Mit reichem Hall
REST DER WELT / BAD REICHENHALL / ALPENKLASSIK
24/08/10 Für das Festival "Alpenklassik" haben sich die Noten-Vielfraße der Bad Reichenhaller Philharmonie einmal über etwas Zeitgenössisches hergemacht. Die Uraufführung eines Stücks der Rihm-Schülerin Birke Bertelsmeier.
Von Reinhard Kriechbaum
Eigentlich ist man Kurorchester mit entsprechenden Repertoire-Verpflichtungen rund um die Uhr. Aber in das Portfolio der Bad Reichenhaller Philharmonie gehört dezidiert auch das klassische Orchesterrepertoire, das man auch in einer Abo-Reihe im Theater im Kurtgastzentrum pflegt. Zum Bad Reichenhaller Festival "Alpenklassik" (bis 29. August) ist das Orchester zwei Mal eingeladen und brachte am Montag (23.8.) im Theater im Kurgastzentrum die Uraufführung eines Orchesterstücks von Birke Bertelsmeier. Der Titel "… reichen Hall …" darf man ganz wörtlich nehmen. Bei ihrem Lehrer Wolfgang Rihm hat Birke Bertelsmeier das Klang-Sinnliche zu schätzen und auch die Farben auf der Orchesterpalette ordentlich an- und abzumischen gelernt. Da geben Basstuba und Posaune Einzeltöne vor, die in getragene Akkorde weitergeführt werden und sich in jeweils sanft verändertem Chroma aufblättern. Man denkt an eine senkrecht stehende Leinwand, wenn diese Klangflächen wieder auslaufen in Holzbläserklänge - wie Tropfen, die in mehr oder weniger dünnen Bahnen nach unten rinnen. Nach vier oder fünf Minuten eher statischem Spiel kommt viel Bewegung ins Geschehen, aus einer der hinteren Logen schnattert die Ferntrompete, gestopft erst und dann offen schmetternd, wozu das Orchester das Seine an Temperament beiträgt. Auch eine Fern-Geige, ebenfalls hinten oben im Zuschauerraum postiert, bekommt einige Aufgaben in einem langsamen Abschnitt. Formale Verknappung und Bescheidung bei der Wahl der Mittel ist sicherlich keine Tugend dieser Komposition, die - und da sind wir ja beim Titel - mit "reichem Hall" nicht spart. Es ist eine Auftragskomposition, die Ernst-von-Siemens-Stiftung hat dafür Geld gegeben, und "Alpenklassik"-Intendant Klaus Lauer durfte zur Uraufführung auch Birke Bertelsmeiers Lehrer Wolfgang Rihm begrüßen.

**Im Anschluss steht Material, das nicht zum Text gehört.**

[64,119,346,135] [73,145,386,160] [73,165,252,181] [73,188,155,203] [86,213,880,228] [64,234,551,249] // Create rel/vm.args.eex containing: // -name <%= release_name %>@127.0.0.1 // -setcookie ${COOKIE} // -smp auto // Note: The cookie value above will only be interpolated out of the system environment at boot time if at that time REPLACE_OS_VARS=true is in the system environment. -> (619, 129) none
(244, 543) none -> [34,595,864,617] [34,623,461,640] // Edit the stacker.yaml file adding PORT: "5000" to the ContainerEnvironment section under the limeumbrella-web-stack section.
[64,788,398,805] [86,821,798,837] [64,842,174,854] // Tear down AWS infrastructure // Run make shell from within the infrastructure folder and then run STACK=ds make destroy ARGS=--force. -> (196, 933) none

Eine nette Geste: Nach allen "Alpenklassik"-Konzerten wird ein Süppchen ausgeschenkt und es gibt die Möglichkeit, mit den Künstlern zu plaudern. Die "Alpenklassik" hat sich vom eher prominent-kulinarischen Musik-Event zu einem programmatisch recht ehrgeizigen Konzertunternehmen entwickelt, was freilich einen deutlichen Knick in der Publikumsgunst bedeutete. An vier Abenden war, wie berichtet, der Pianist Pierre-Laurent Aimard da. Dass es eigentlich wenig Sinn macht, so etwas zwanzig Kilometer neben der Festspielstadt Salzburg ausgerechnet in der zweiten Augusthälfte abzuheizen, ist dem neuen Intendanten (es ist die zweite Saison unter Klaus Lauers Leitung) auch aufgefallen. Und so wird - wie er dem DrehPunktKultur sagte - auf sein Betreiben hin das nächste Festival von 20. bis 31. Oktober stattfinden. Da wird es unter anderem an drei Abenden eine Hommage an György Ligeti geben und an mehreren Abenden wird "New York zu Gast" sein (konkret: The Chamber Music Society of Lincoln Center). Auch die Bad Reichenhaller Philharmonie wird wieder eine Uraufführung beitragen.
Das Konzert am Montag hatte mit einer Rarität von Leos Janacek begonnen: Seine "Lachischen Tänze" greifen die Aura ostmährischer Volksmusik und spiegeln, wie sich der Komponist das folkloristische Vokabular angeeignet hat. Und zum Abschluss Rachmaninoffs Drittes Klavierkonzert d-Moll op. 30 mit einem interessanten jungen Solisten: Der Münchner Benjamin Moser (der seine Debüt-CD im Vorjahr dem russischen Repertoire widmete) scheint schon eine sehr eigene, lyrische Sicht zu haben auf diese Musik, die er weit wegrückt von Tastendonner.